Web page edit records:
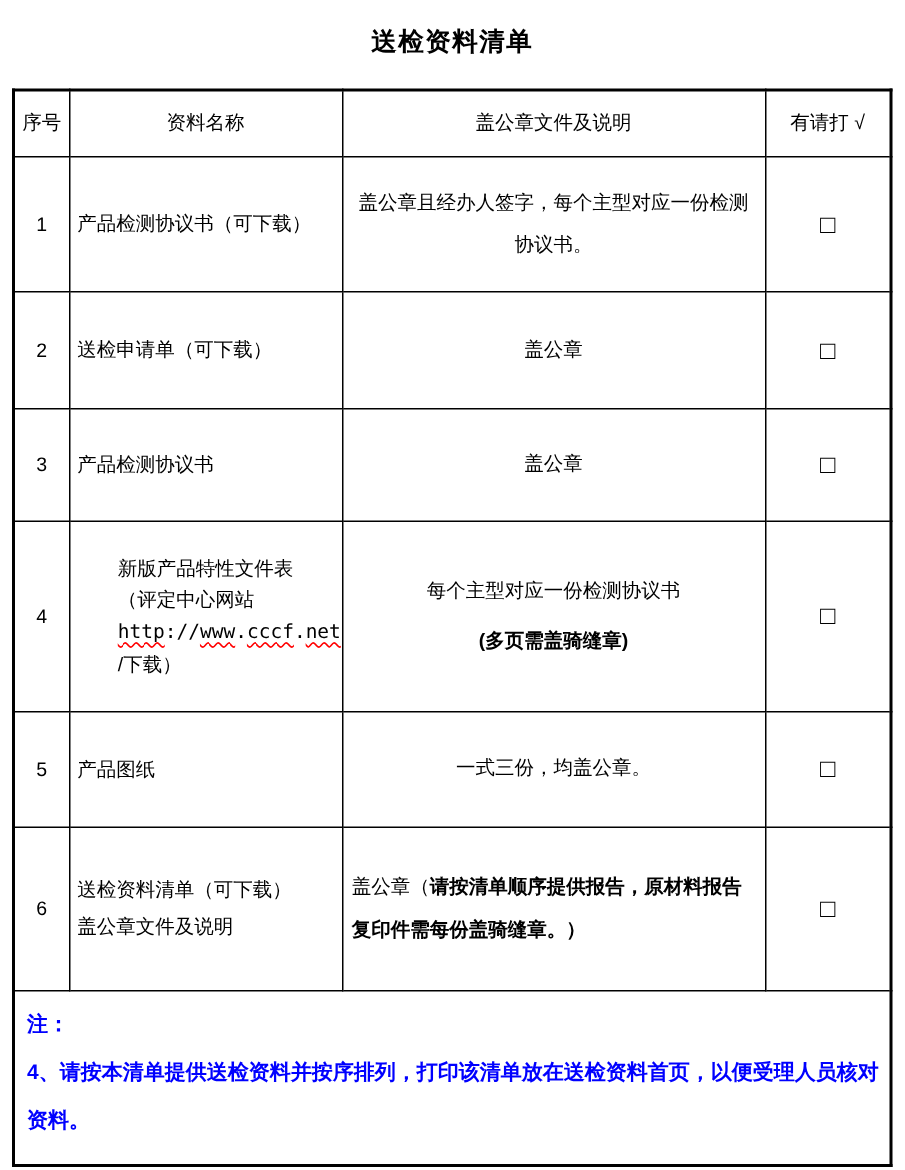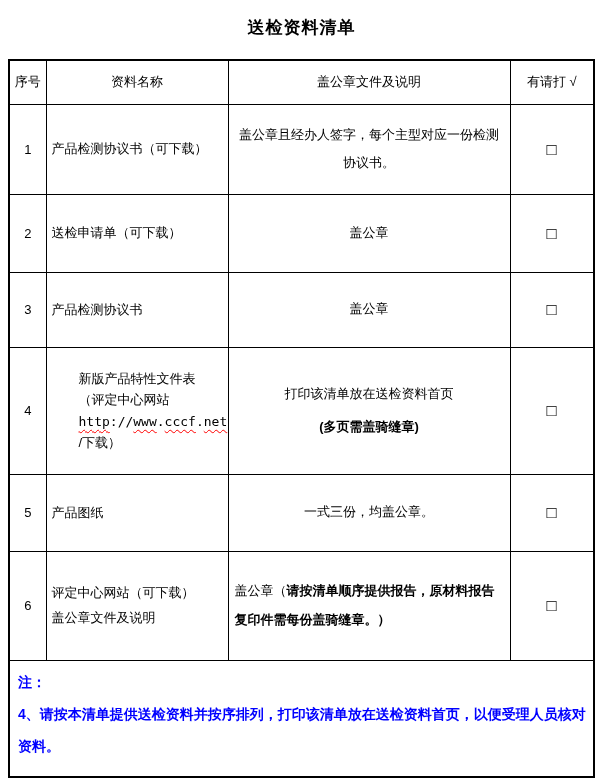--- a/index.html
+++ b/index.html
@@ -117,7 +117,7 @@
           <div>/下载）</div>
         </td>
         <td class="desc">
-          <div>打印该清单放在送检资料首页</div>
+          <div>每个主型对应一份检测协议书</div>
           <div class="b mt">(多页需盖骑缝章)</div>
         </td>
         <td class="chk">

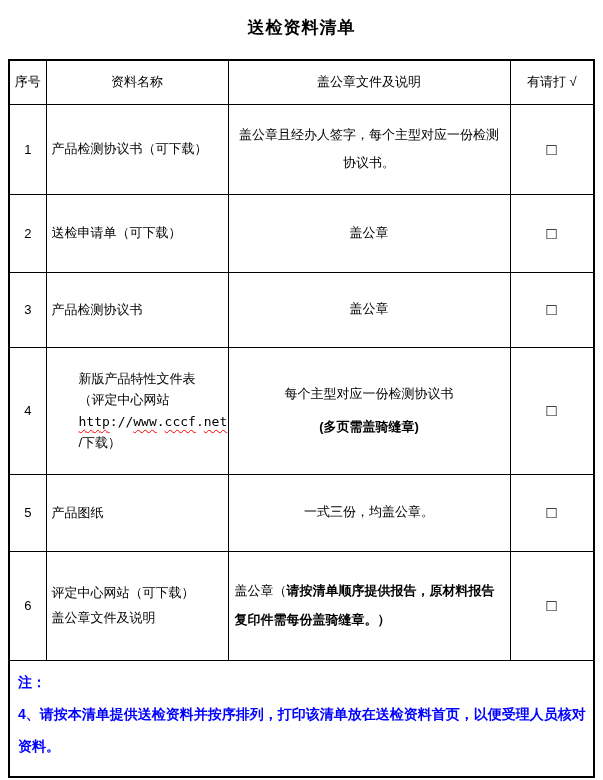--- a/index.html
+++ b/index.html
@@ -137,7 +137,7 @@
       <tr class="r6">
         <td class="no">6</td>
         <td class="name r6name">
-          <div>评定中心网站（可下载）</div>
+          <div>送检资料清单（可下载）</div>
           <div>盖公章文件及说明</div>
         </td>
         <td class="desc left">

:: What is being asked ::
Copy all the lines of data exactly as they appear, dropping any images.

:: Answer section ::
--- a/index.html
+++ b/index.html
@@ -117,7 +117,7 @@
           <div>/下载）</div>
         </td>
         <td class="desc">
-          <div>打印该清单放在送检资料首页</div>
+          <div>每个主型对应一份检测协议书</div>
           <div class="b mt">(多页需盖骑缝章)</div>
         </td>
         <td class="chk">

--- a/index.html
+++ b/index.html
@@ -137,7 +137,7 @@
       <tr class="r6">
         <td class="no">6</td>
         <td class="name r6name">
-          <div>评定中心网站（可下载）</div>
+          <div>送检资料清单（可下载）</div>
           <div>盖公章文件及说明</div>
         </td>
         <td class="desc left">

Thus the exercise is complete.